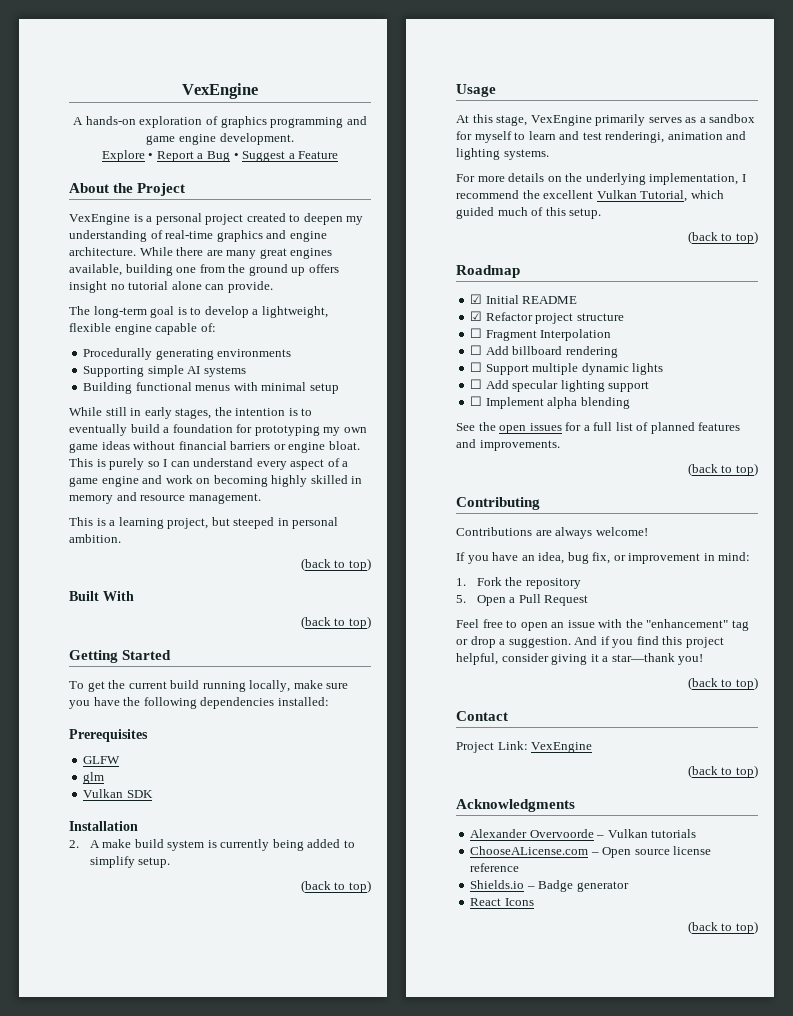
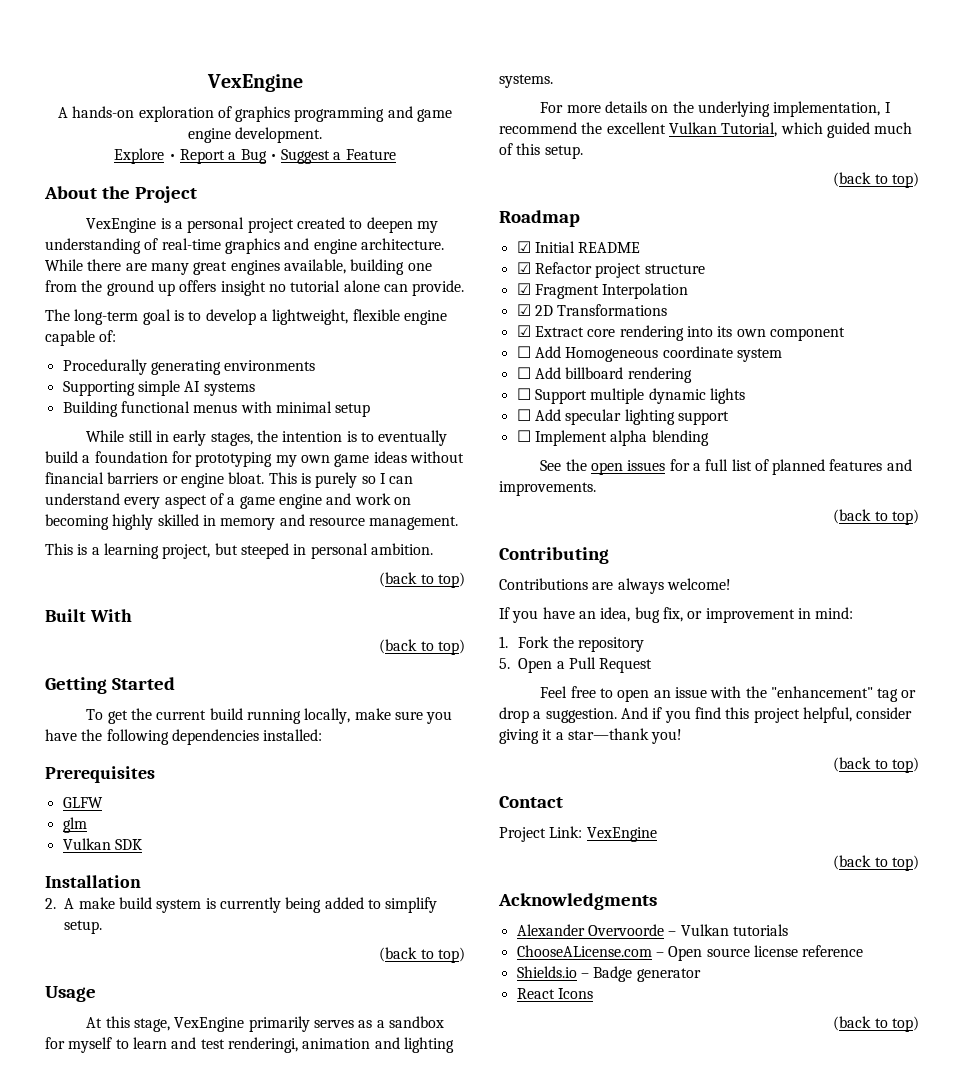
- ☐ Fragment Interpolation
+ ☑ Fragment Interpolation
+ ☑ 2D Transformations
+ ☑ Extract core rendering into its own component
+ ☐ Add Homogeneous coordinate system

◇ ◇ ◇ ◇

Only the pictures are to be left out; restate everything else in the listing word for word.

- ☐ Fragment Interpolation
+ ☑ Fragment Interpolation
+ ☑ 2D Transformations
+ ☑ Extract core rendering into its own component
+ ☐ Add Homogeneous coordinate system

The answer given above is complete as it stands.